By Anand V Kulkarni, Wipro Technologies and Shankar Malladi, Analog Devices Inc.
Numerous industries in broadcast, cable, videoconferencing and consumer electronics space are considering H.264 as the video codec of choice for new products and services. The H.264/AVC video coding standard achieves a significant improvement in coding efficiency with increased computational complexity relative to former standards . This creates a big challenge for efficient hardware and/or software implementations. In this paper, architecture and implementation of H.264/AVC baseline decoder for D1 resolution at 30fps using ADI Blackfin DSP and Hardware accelerators in FPGA is described.
There are many previous works with softwa rehardware implementation of H.264 decoder . In this previous implementation motion compensation is implemented as the software block.
The primary motivation to go for the H.264 decoder co-processor approach was the scalability in terms of meeting the processing power, cycle count, better control of logic implementation to accommodate late requirements changes, ease of enhancement to support HD resolution. Also, more significantly this implementation targeted to have more complex motion compensation bl ock as part of hardware partition freeing up more valuable processing power of the DSP.
2. Methodology for Hardware-Software Partitioning
The hardware/software partitioning as shown in Fig.1 is arrived at based on profiling of computational requirements and data flow efficiency between software and hardware partitions. The computational requirements of various functional elements in H.264 decoder in the decreasing order are De-blocking filter, Entropy decoder, Inter/Intra prediction, Inverse transform and Inverse Quantization. The software partition running on Blackfin DSP (referred as “Loop1”) has Entropy decoder (Motion Vector Prediction, Inverse VLC) and Inverse Quantization based on the DSP MIPS availability. The remaining decoder blocks namely Inverse transform, Intra Prediction, Inter Prediction and De-blocking filter are hardware partition (referred as “Loop2”) in the FPGA as accelerators. In this hardware/software partitioning, the data flow direction is always from DSP and FPGA thereby enhancing the efficiency of DSP bus bandwidth utilization .
Also, the hardware-software partitioning allows the system to reorder the macroblocks in a sequential manner in cases where they arrive in a random order due to slice partitioning.
This architecture significantly eases the implementation in terms of DSP-FPGA interface, FPGA design for hardware blocks including complex modules like inter/intra prediction, deblocking filter.

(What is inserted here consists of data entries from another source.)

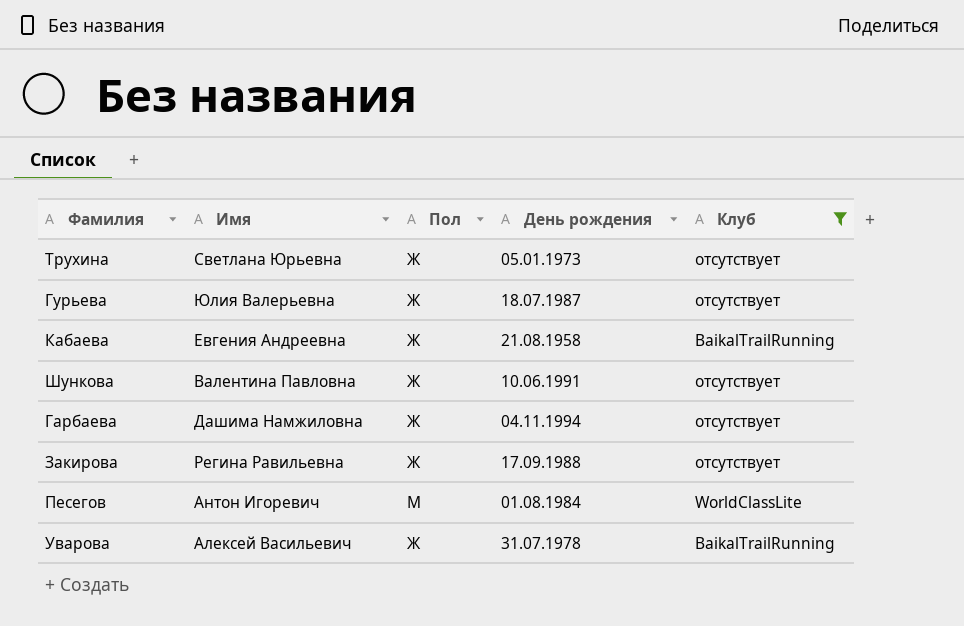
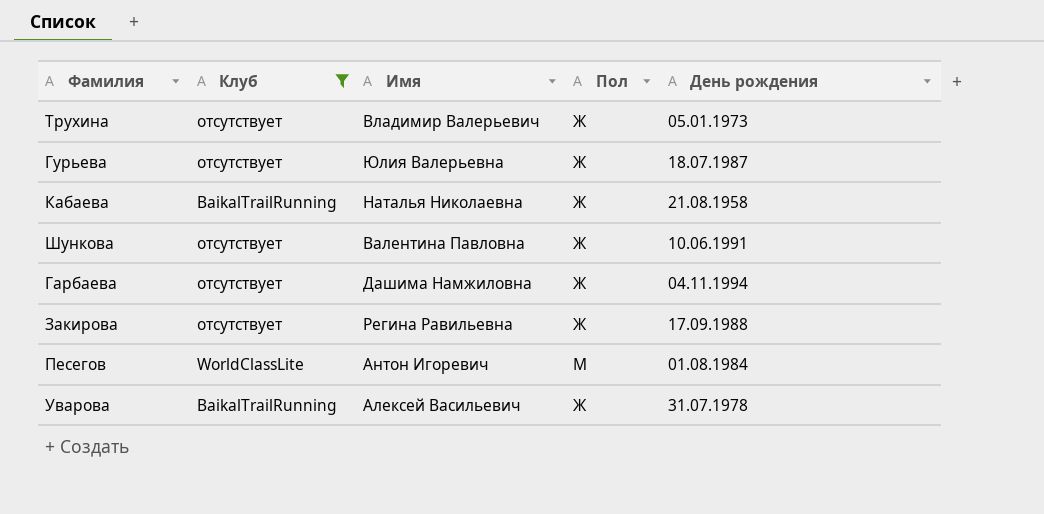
column Клуб | position: 5 -> 2
Трухина | Имя: Светлана Юрьевна -> Владимир Валерьевич
Кабаева | Имя: Евгения Андреевна -> Наталья Николаевна

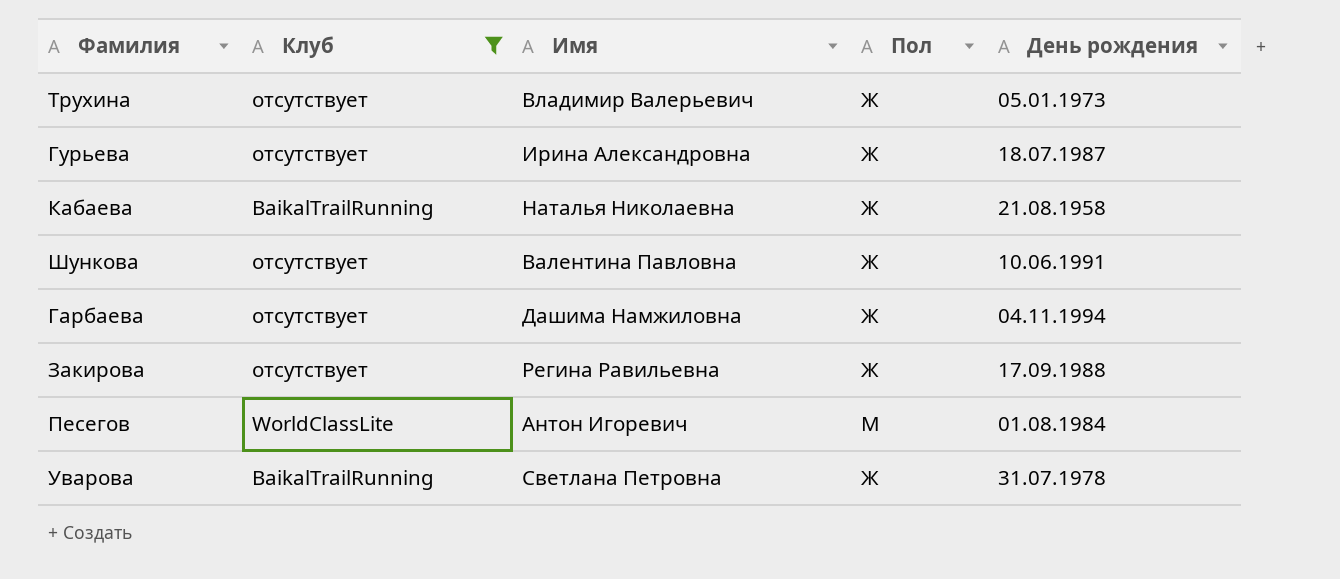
Гурьева | Имя: Юлия Валерьевна -> Ирина Александровна
Уварова | Имя: Алексей Васильевич -> Светлана Петровна

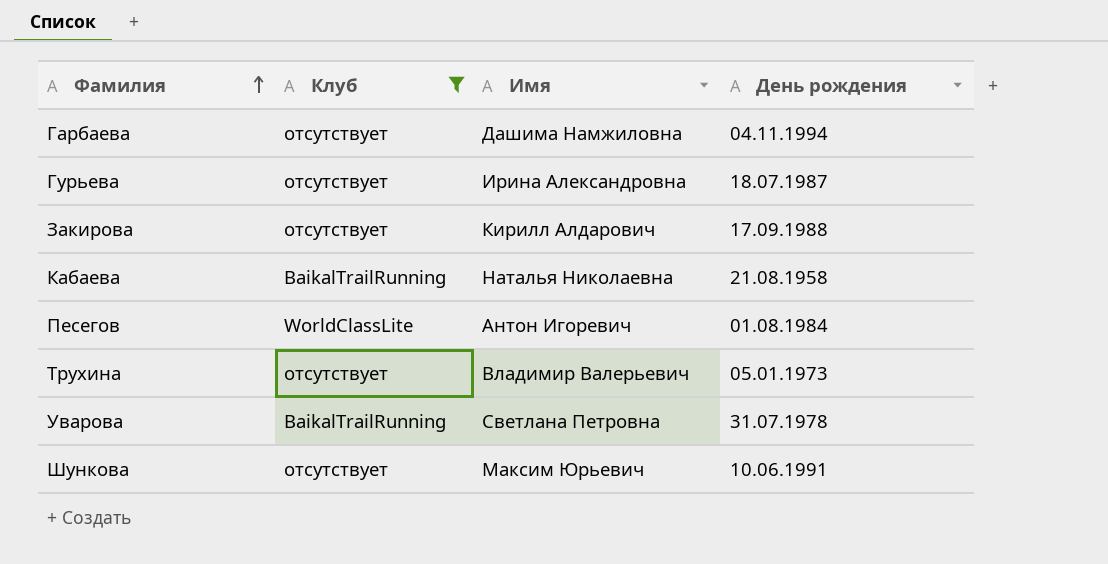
row order: none -> Фамилия ascending
column Пол | position: 4 -> none
Закирова | Имя: Регина Равильевна -> Кирилл Алдарович
Шункова | Имя: Валентина Павловна -> Максим Юрьевич

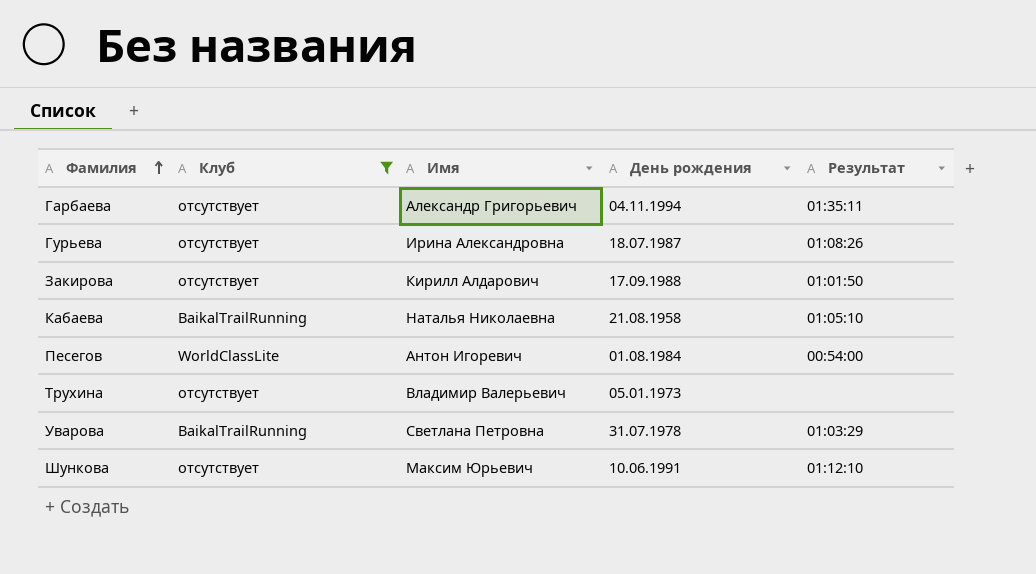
column Результат | position: none -> 5
Гарбаева | Имя: Дашима Намжиловна -> Александр Григорьевич

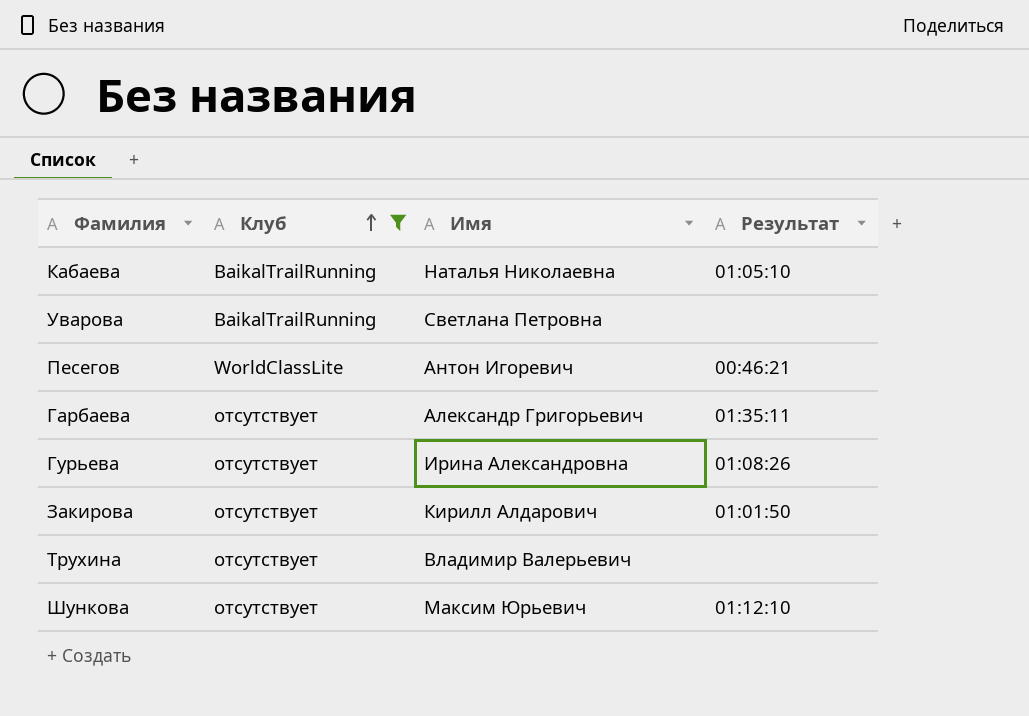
row order: Фамилия ascending -> Клуб ascending
column День рождения | position: 4 -> none
Уварова | Результат: 01:03:29 -> none
Песегов | Результат: 00:54:00 -> 00:46:21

Figure 1 . Hardware/software partitioning for H.264 decoder
3. Design Details
Loop1 in Blackfin DSP and Loop2 in FPGA are running concurrently and they are pipelined at frame level.
Blackfin DSP runs the entropy decoding and quantization on the received H.264 encoded bitstream from network and sends the entropy decoded, quantized data for every 16x16 Macroblock in the form 1200 byte structure to FPGA. This structure apart from quantized residual data contains the motion vectors and other parameters required for inter/intra prediction and deblocking filter. Two buffers are used in a ping pong manner to allow the pipelining between sending data to frame buffer and processing the next MB.
4. FPGA Implementation of Hardware accelerators
The detailed block diagram of the hardware accelerators in the FPGA co-processor is shown in the Fig.2.
Figure 2: FPGA Implementation of hardware accelerators
Structure Fetch module:
The “Structure Fetch” module fetches the structure data from frame buffer (DDR SDRAM memory) for Loop2 modules including inverse transform, intra prediction, inter prediction, de -blocking filter. To support fetching the data continuously it uses a dual port memory of size 128x128 (ping-pong). It can fetch and store the macro block of maximum size 64x128. This module takes 94 cycles to fetch structure for one macroblock.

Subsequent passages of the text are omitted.